Please repeat each line below exactly, with no images in the copy.
-------- SOURCE MATERIAL --------
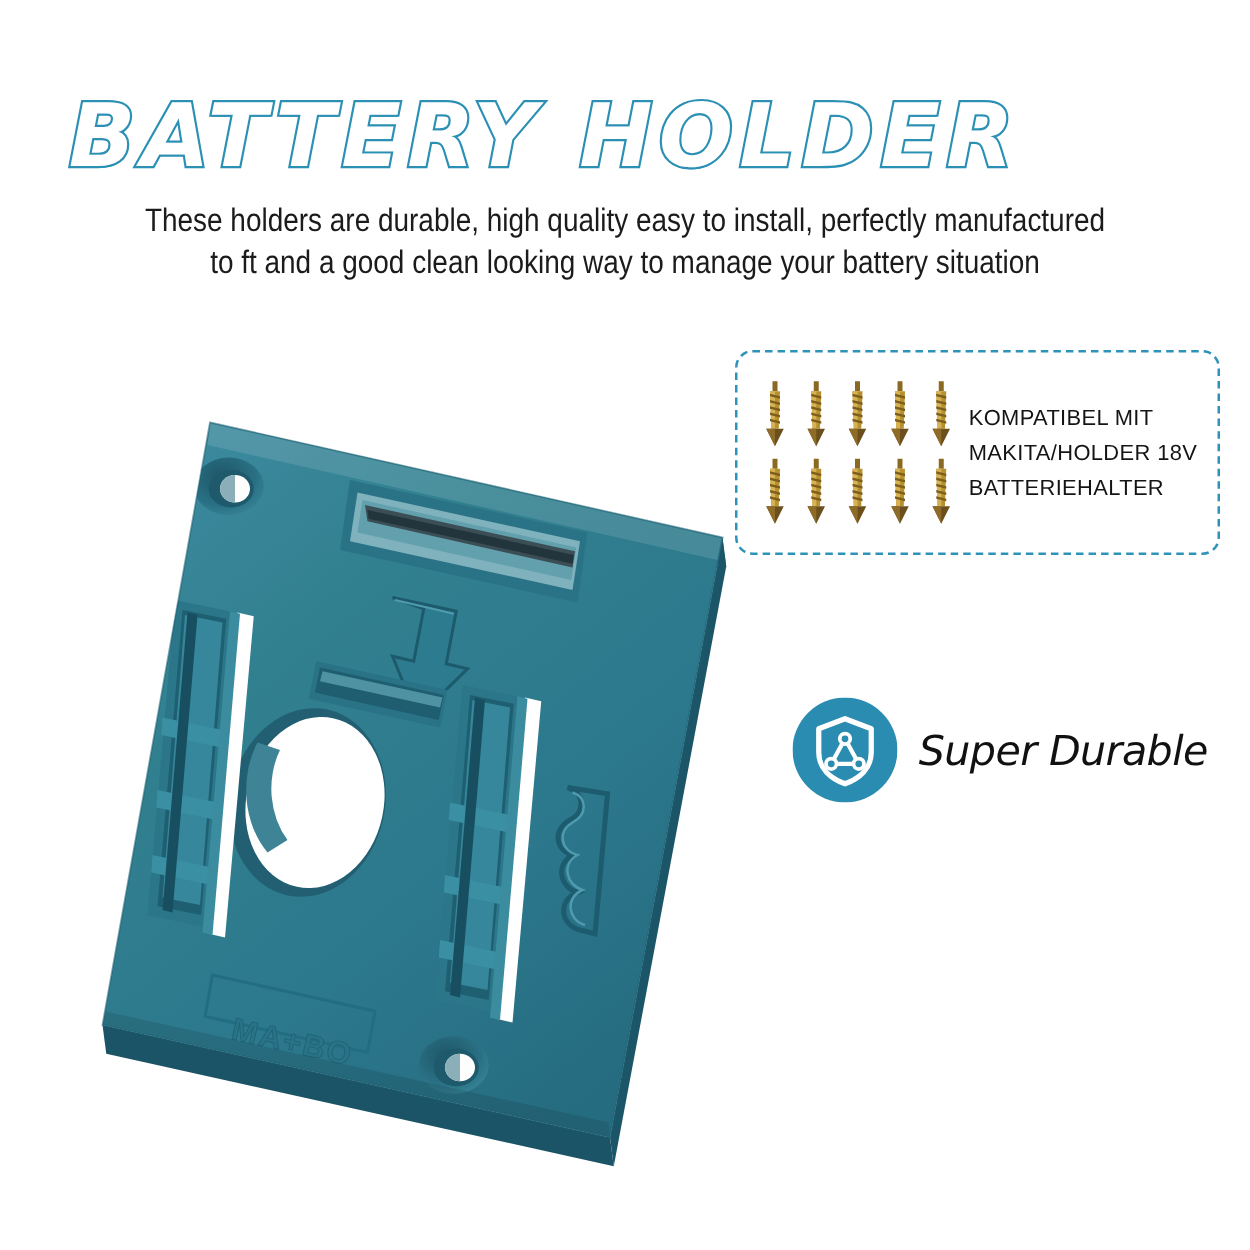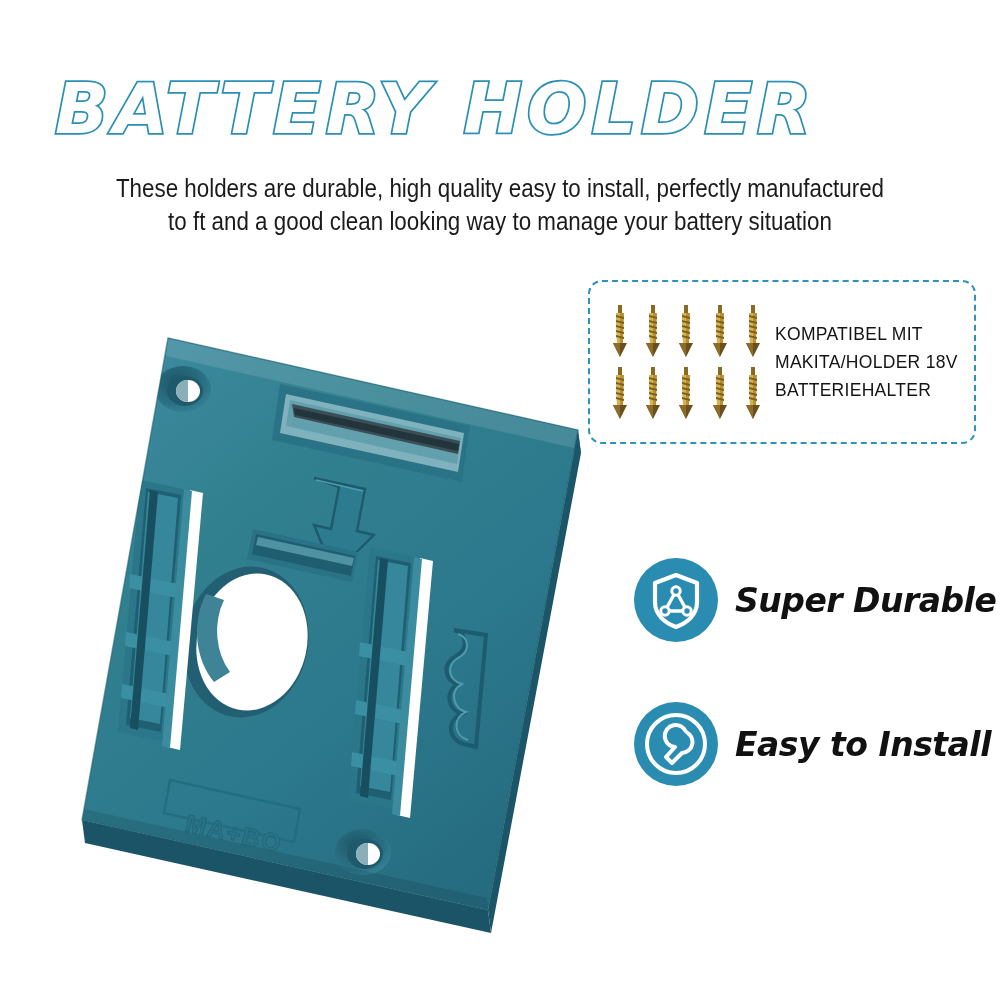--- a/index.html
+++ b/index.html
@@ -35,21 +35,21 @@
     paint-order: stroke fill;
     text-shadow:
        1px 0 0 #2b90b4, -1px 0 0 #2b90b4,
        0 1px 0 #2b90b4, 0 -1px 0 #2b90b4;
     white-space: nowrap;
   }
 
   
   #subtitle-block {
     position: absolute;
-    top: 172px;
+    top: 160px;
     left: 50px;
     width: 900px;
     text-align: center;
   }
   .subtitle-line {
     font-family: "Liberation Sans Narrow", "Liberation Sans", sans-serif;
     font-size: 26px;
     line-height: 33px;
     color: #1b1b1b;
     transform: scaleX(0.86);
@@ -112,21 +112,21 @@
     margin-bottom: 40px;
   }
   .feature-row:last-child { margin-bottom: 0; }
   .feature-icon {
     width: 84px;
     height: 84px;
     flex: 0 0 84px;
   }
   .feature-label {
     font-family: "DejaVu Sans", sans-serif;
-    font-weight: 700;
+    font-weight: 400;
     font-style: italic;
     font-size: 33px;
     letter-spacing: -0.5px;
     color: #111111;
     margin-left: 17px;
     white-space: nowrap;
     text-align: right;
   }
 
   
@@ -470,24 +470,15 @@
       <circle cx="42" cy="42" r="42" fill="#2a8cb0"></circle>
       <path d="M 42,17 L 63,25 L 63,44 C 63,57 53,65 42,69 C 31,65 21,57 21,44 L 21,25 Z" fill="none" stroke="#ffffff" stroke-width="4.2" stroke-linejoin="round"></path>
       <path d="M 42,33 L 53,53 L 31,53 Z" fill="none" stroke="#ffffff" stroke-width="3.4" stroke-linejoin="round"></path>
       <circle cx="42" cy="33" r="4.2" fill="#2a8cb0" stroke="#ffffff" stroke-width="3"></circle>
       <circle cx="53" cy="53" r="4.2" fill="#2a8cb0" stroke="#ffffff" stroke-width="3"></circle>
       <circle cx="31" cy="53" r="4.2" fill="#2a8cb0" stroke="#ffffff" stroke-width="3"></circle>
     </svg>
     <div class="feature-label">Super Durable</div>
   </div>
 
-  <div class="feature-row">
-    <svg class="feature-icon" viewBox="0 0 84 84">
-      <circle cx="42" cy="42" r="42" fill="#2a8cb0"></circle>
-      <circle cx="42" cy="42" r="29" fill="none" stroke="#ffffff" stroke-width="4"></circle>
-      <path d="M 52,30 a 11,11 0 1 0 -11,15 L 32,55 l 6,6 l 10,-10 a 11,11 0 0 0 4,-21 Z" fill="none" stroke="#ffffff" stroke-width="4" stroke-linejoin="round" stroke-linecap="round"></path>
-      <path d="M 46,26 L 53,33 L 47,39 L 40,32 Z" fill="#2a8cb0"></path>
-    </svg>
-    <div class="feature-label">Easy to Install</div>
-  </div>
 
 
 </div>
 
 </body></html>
--------
WRITTEN SOLUTION:
--- a/index.html
+++ b/index.html
@@ -35,21 +35,21 @@
     paint-order: stroke fill;
     text-shadow:
        1px 0 0 #2b90b4, -1px 0 0 #2b90b4,
        0 1px 0 #2b90b4, 0 -1px 0 #2b90b4;
     white-space: nowrap;
   }
 
   
   #subtitle-block {
     position: absolute;
-    top: 172px;
+    top: 160px;
     left: 50px;
     width: 900px;
     text-align: center;
   }
   .subtitle-line {
     font-family: "Liberation Sans Narrow", "Liberation Sans", sans-serif;
     font-size: 26px;
     line-height: 33px;
     color: #1b1b1b;
     transform: scaleX(0.86);
@@ -112,21 +112,21 @@
     margin-bottom: 40px;
   }
   .feature-row:last-child { margin-bottom: 0; }
   .feature-icon {
     width: 84px;
     height: 84px;
     flex: 0 0 84px;
   }
   .feature-label {
     font-family: "DejaVu Sans", sans-serif;
-    font-weight: 700;
+    font-weight: 400;
     font-style: italic;
     font-size: 33px;
     letter-spacing: -0.5px;
     color: #111111;
     margin-left: 17px;
     white-space: nowrap;
     text-align: right;
   }
 
   
@@ -470,24 +470,15 @@
       <circle cx="42" cy="42" r="42" fill="#2a8cb0"></circle>
       <path d="M 42,17 L 63,25 L 63,44 C 63,57 53,65 42,69 C 31,65 21,57 21,44 L 21,25 Z" fill="none" stroke="#ffffff" stroke-width="4.2" stroke-linejoin="round"></path>
       <path d="M 42,33 L 53,53 L 31,53 Z" fill="none" stroke="#ffffff" stroke-width="3.4" stroke-linejoin="round"></path>
       <circle cx="42" cy="33" r="4.2" fill="#2a8cb0" stroke="#ffffff" stroke-width="3"></circle>
       <circle cx="53" cy="53" r="4.2" fill="#2a8cb0" stroke="#ffffff" stroke-width="3"></circle>
       <circle cx="31" cy="53" r="4.2" fill="#2a8cb0" stroke="#ffffff" stroke-width="3"></circle>
     </svg>
     <div class="feature-label">Super Durable</div>
   </div>
 
-  <div class="feature-row">
-    <svg class="feature-icon" viewBox="0 0 84 84">
-      <circle cx="42" cy="42" r="42" fill="#2a8cb0"></circle>
-      <circle cx="42" cy="42" r="29" fill="none" stroke="#ffffff" stroke-width="4"></circle>
-      <path d="M 52,30 a 11,11 0 1 0 -11,15 L 32,55 l 6,6 l 10,-10 a 11,11 0 0 0 4,-21 Z" fill="none" stroke="#ffffff" stroke-width="4" stroke-linejoin="round" stroke-linecap="round"></path>
-      <path d="M 46,26 L 53,33 L 47,39 L 40,32 Z" fill="#2a8cb0"></path>
-    </svg>
-    <div class="feature-label">Easy to Install</div>
-  </div>
 
 
 </div>
 
 </body></html>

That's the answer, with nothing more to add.